This is a Go port of the [JavaReedSolomon](https://github.com/Backblaze/JavaReedSolomon) library released by [Backblaze](http://backblaze.com), with some additional optimizations.
AVX512 accelerated version added for Intel Skylake CPUs. This can give up to a 4x speed improvement as compared to AVX2. See [here](https://github.com/klauspost/reedsolomon#performance-on-avx512) for more details.
Added [WithAutoGoroutines](https://godoc.org/github.com/klauspost/reedsolomon#WithAutoGoroutines) which will attempt to calculate the optimal number of goroutines to use based on your expected shard size and detected CPU.

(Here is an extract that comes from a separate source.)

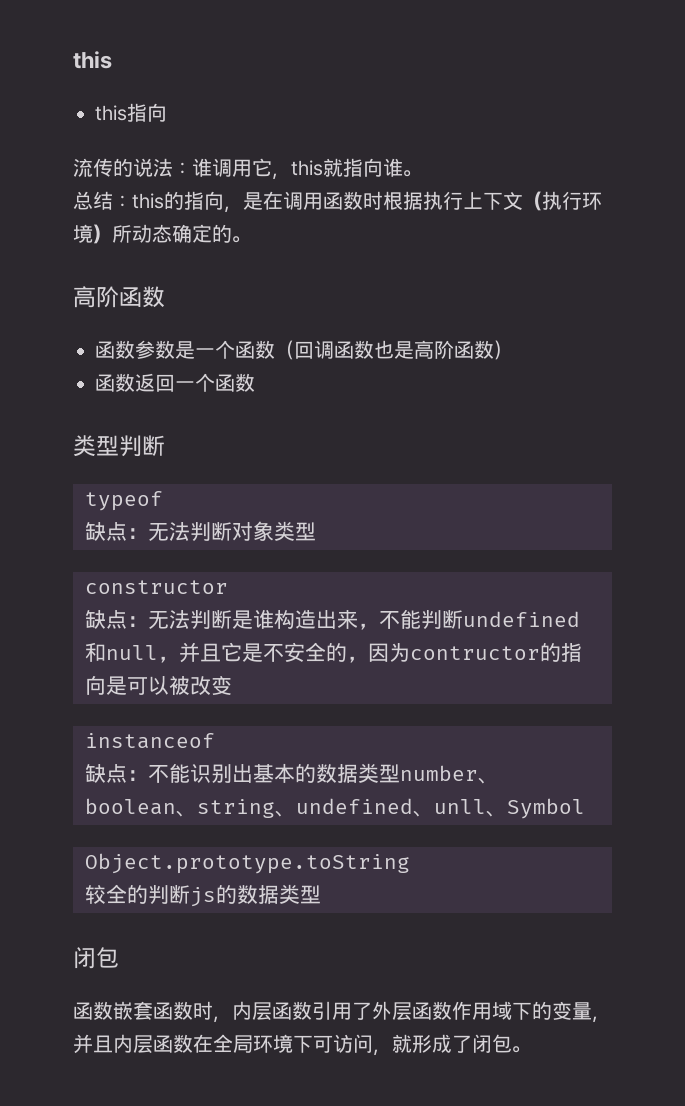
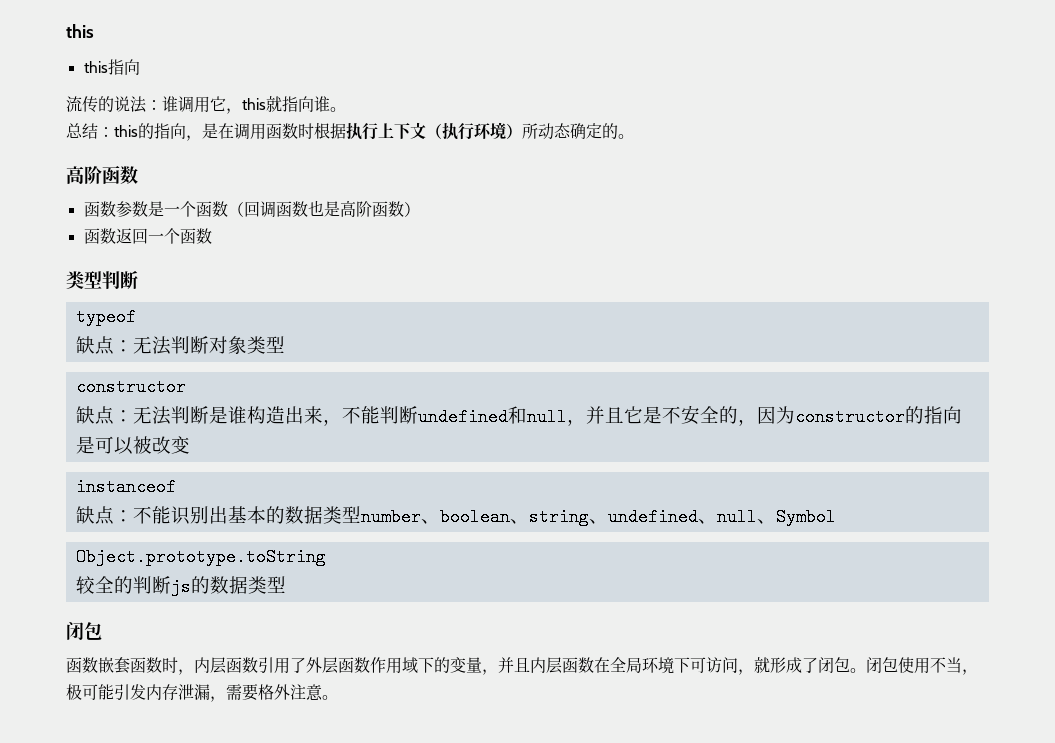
- 缺点：无法判断是谁构造出来，不能判断undefined和null，并且它是不安全的，因为contructor的指向是可以被改变
+ 缺点：无法判断是谁构造出来，不能判断undefined和null，并且它是不安全的，因为constructor的指向是可以被改变
- 缺点：不能识别出基本的数据类型number、boolean、string、undefined、unll、Symbol
+ 缺点：不能识别出基本的数据类型number、boolean、string、undefined、null、Symbol
+ 闭包使用不当，极可能引发内存泄漏，需要格外注意。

* [Cauchy Matrix](https://godoc.org/github.com/klauspost/reedsolomon#WithCauchyMatrix) is now an option. Thanks to [templexxx](https://github.com/templexxx) for the basis of this.

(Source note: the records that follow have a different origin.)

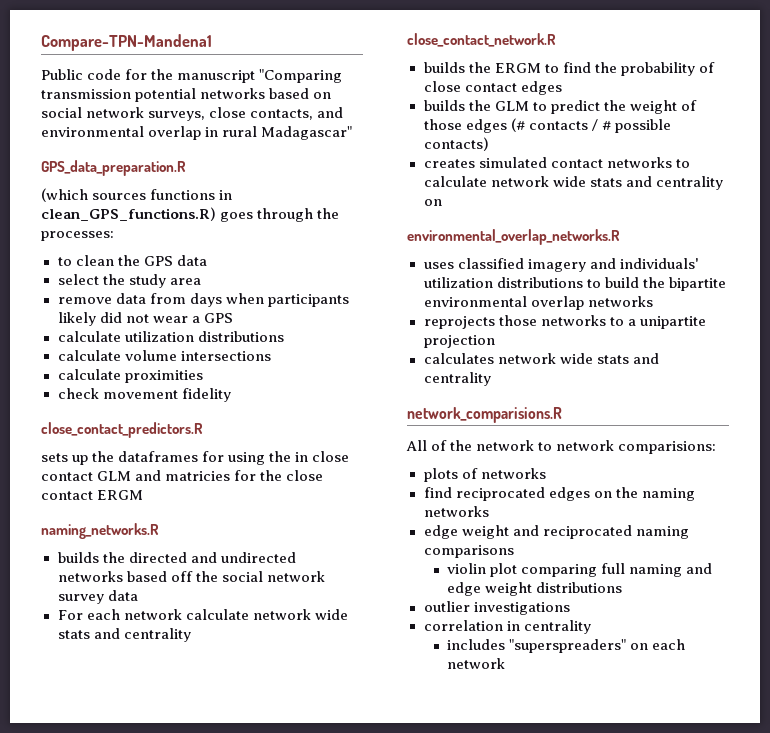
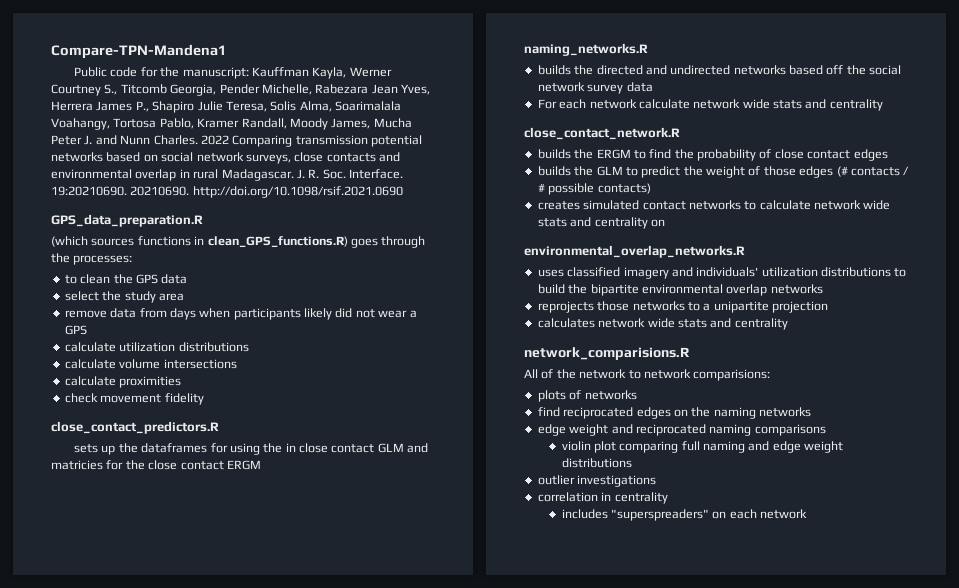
- Public code for the manuscript "Comparing transmission potential networks based on social network surveys, close contacts, and environmental overlap in rural Madagascar"
+ Public code for the manuscript: Kauffman Kayla, Werner Courtney S., Titcomb Georgia, Pender Michelle, Rabezara Jean Yves, Herrera James P., Shapiro Julie Teresa, Solis Alma, Soarimalala Voahangy, Tortosa Pablo, Kramer Randall, Moody James, Mucha Peter J. and Nunn Charles. 2022 Comparing transmission potential networks based on social network surveys, close contacts and environmental overlap in rural Madagascar. J. R. Soc. Interface. 19:20210690. 20210690. http://doi.org/10.1098/rsif.2021.0690

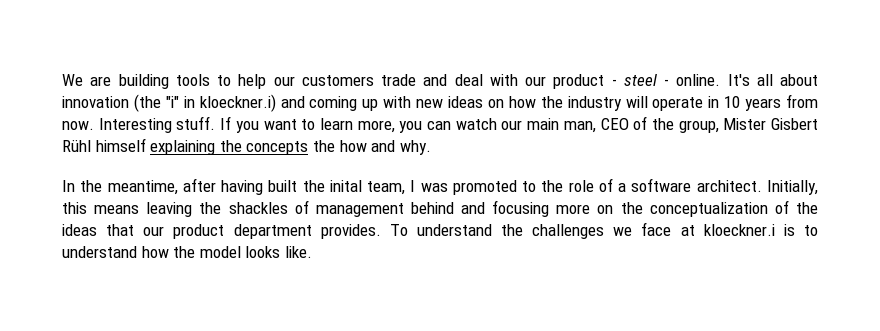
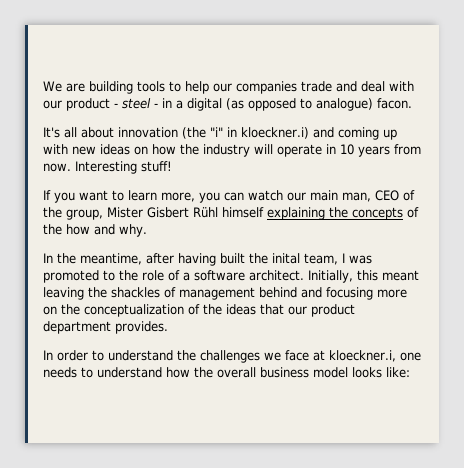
- We are building tools to help our customers trade and deal with our product - steel - online. It's all about innovation (the "i" in kloeckner.i) and coming up with new ideas on how the industry will operate in 10 years from now.
+ We are building tools to help our companies trade and deal with our product - steel - in a digital (as opposed to analogue) facon.
+ It's all about innovation (the "i" in kloeckner.i) and coming up with new ideas on how the industry will operate in 10 years from now.
- Interesting stuff. If you want to learn more, you can watch our main man, CEO of the group, Mister Gisbert Rühl himself explaining the concepts the how and why.
+ Interesting stuff!
+ If you want to learn more, you can watch our main man, CEO of the group, Mister Gisbert Rühl himself explaining the concepts of the how and why.
- Initially, this means leaving the shackles of management behind and focusing more on the conceptualization of the ideas that our product department provides. To understand the challenges we face at kloeckner.i is to understand how the model looks like.
+ Initially, this meant leaving the shackles of management behind and focusing more on the conceptualization of the ideas that our product department provides.
+ In order to understand the challenges we face at kloeckner.i, one needs to understand how the overall business model looks like:

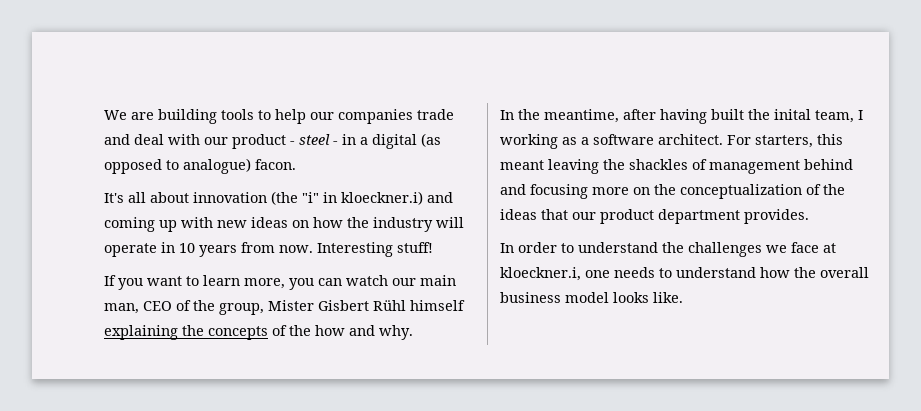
- In the meantime, after having built the inital team, I was promoted to the role of a software architect.
+ In the meantime, after having built the inital team, I working as a software architect.
- Initially, this meant leaving the shackles of management behind and focusing more on the conceptualization of the ideas that our product department provides.
+ For starters, this meant leaving the shackles of management behind and focusing more on the conceptualization of the ideas that our product department provides.
- In order to understand the challenges we face at kloeckner.i, one needs to understand how the overall business model looks like:
+ In order to understand the challenges we face at kloeckner.i, one needs to understand how the overall business model looks like.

* Default maximum number of [goroutines](https://godoc.org/github.com/klauspost/reedsolomon#WithMaxGoroutines) has been increased for better multi-core scaling.
* After several requests the Reconstruct and ReconstructData now slices of zero length but sufficient capacity to be used instead of allocating new memory.
* The [`Encoder()`](https://godoc.org/github.com/klauspost/reedsolomon#Encoder) now contains an `Update` function contributed by [chenzhongtao](https://github.com/chenzhongtao).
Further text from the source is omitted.